Columna


El recién desaparecido escritor cordobés David Sánchez Juliao es un recuerdo que tengo de finales de los años 70, sobre todo en las zonas populares de Cartagena, en donde los grandes picós de aquellas épocas programaban a “El Flecha” y “El Pachanga”, como si fueran los chistes de Mingo Martínez o de Montecristo.
De hecho, para muchos cartageneros y caribeños de entonces, Sánchez Juliao no era uno de los escritores más cultos que había parido el Caribe colombiano y que daría mucho de qué hablar en los años subsiguientes, sino un cómico al que había que oír los domingos, a todo volumen, en una esquina y con una cerveza en la mano.
Él mismo lo predijo unos años antes, mediante una entrevista que publicó el extinto Magazín Dominical, del diario El Espectador: “…;quiero escribir una novela sonora que la gente pueda disfrutar acostada en una hamaca o parada en una esquina, una tarde de sábado o una mañana de domingo”.
Y fue eso lo que sucedió exactamente: la gente cargaba en los bolsillos los casettes de Sánchez Juliao para programarlos en la parranda de turno, mientras los choferes de buses urbanos hacían lo propio con sus pasacintas, que eran el último grito de la tecnología sonora.
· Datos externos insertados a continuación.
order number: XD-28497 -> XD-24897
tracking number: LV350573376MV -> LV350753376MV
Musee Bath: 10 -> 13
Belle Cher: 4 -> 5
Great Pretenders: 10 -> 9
Para otros, que odiaban la narración por su lenguaje procaz, Sánchez Juliao era algo así como la versión hablada de la “Ópera del mondongo”, de José María Peñaranda. Aún así, hasta algunas emisoras se atrevían a programarlo.
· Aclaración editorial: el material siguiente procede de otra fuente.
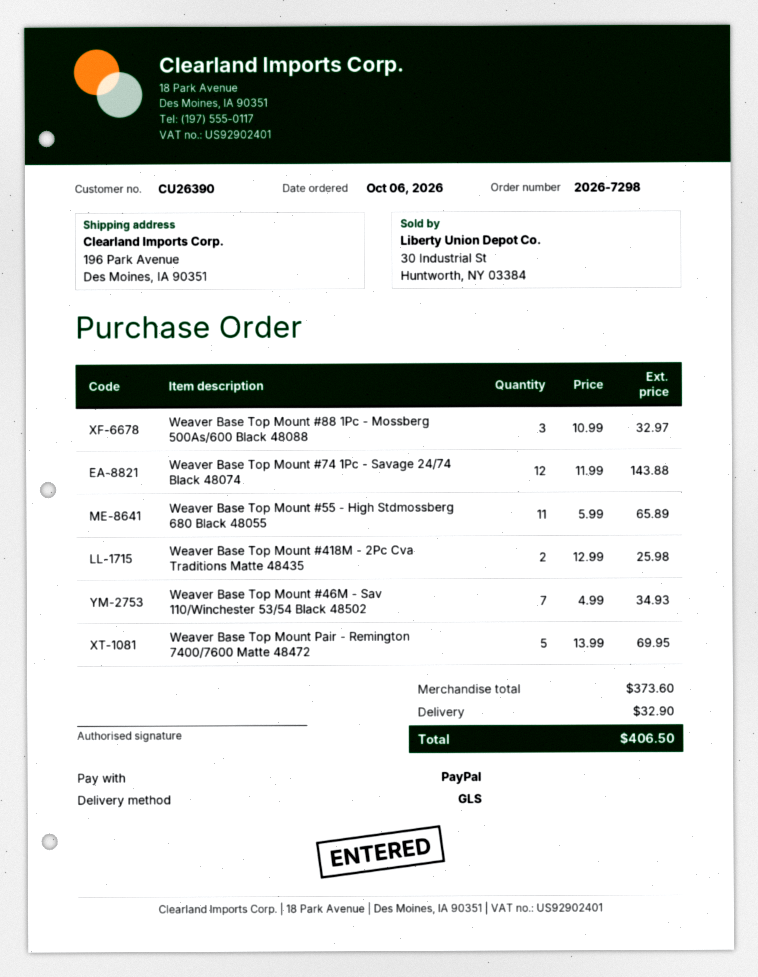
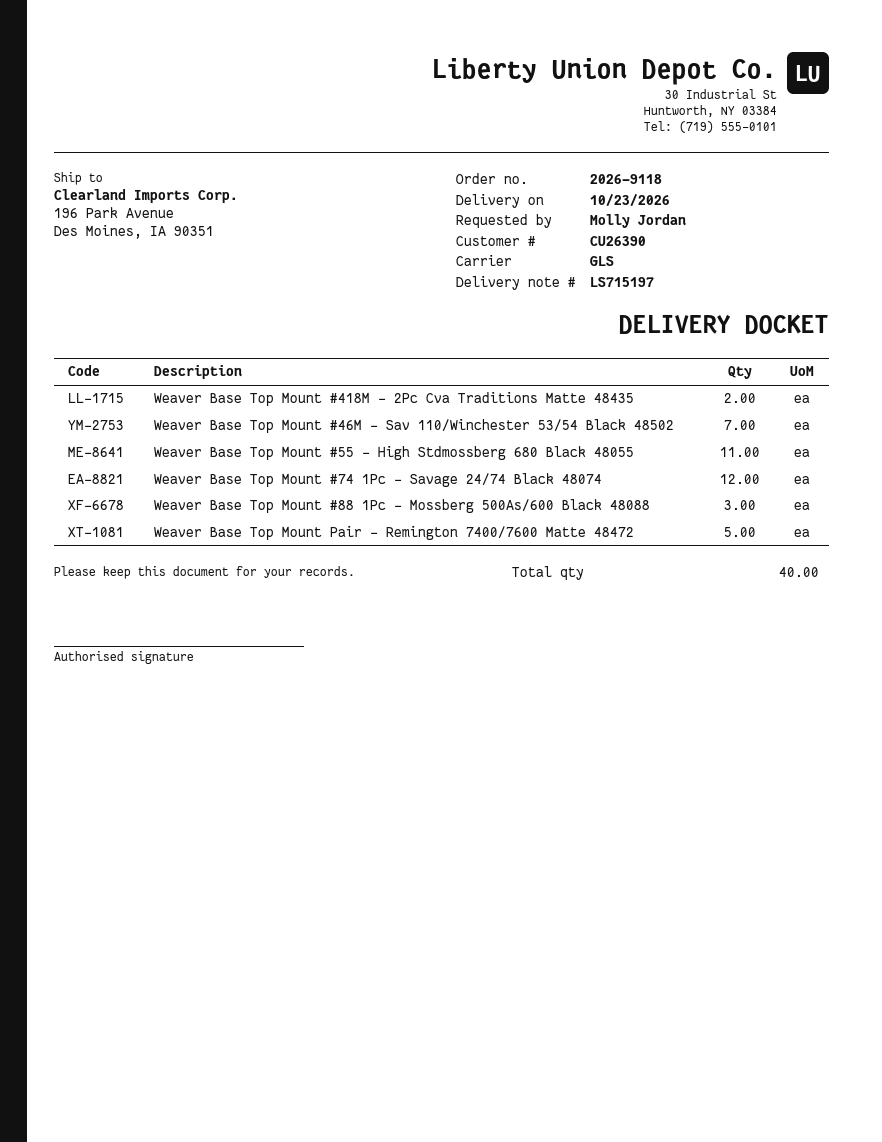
order number: 2026-7298 -> 2026-9118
Recuerdo a un comerciante avivato del Paseo Bolívar, en Barranquilla, quien vendía casettes de cuentachistes de baja estofa haciéndolos pasar por “El Pachanga” o “El Flecha”.
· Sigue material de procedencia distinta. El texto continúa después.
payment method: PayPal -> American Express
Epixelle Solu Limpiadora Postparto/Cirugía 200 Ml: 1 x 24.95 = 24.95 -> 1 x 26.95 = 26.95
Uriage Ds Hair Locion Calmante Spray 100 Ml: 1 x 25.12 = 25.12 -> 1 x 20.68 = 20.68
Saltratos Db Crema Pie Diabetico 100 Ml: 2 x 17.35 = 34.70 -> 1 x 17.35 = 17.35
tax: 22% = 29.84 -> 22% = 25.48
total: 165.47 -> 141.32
Pero, guardando las proporciones, creo que la percepción que la gente del común tenía en esa época sobre la obra de Sánchez Juliao es un poco comparable con la que se expresaba del poeta cartagenero Luis Carlos López, a quien también ubicaban como a un cómico que utilizaba la palabra para burlarse hasta de sí mismo.
Incluso, confieso que por las opiniones que escuchaba de mis mayores duré varios años creyendo que, en efecto, López era un cómico. Pero en realidad, él y Sánchez Juliao distaban mucho del discernimiento callejero, pues en medio del humorismo inteligente que practicaban, palpitaban unos mensajes de angustia y desesperanza que sólo vivían sus personajes respecto al entorno y a la época que les tocó habitar en suerte.
En “Fosforito” y “Abraham All Humor” también se reflejaron esas lamentaciones que los pasajes humorísticos trataban de atenuar con relativa fortuna. Y pronto supe, gracias a los suplementos culturales de El Espectador, que la propuesta narrativa de Sánchez Juliao era conocida como “literatura-casette”.
Javier Durango, “El Flecha”; y José de Jesús Negrete, “El Pachanga”, junto con los personajes que los rodeaban, eran también los certeros representantes de muchos boxeadores frustrados y de cientos de apóstoles del rebusque, quienes añoraban las fortunas pasadas y se desilusionaban con aficiones que en la adolescencia confundieron con tablas de salvación.
Esos mismos pugilistas de la desgracia, seguramente veían en Doña Tulia a todas las peleoneras de sus respectivos barrios; y en el barrio Kennedy, a todos los sectores populares, en donde la agresión verbal y física suele ser otra especie de idioma con el que se intenta decirle al mundo: ¡estoy harto de ser el perdedor!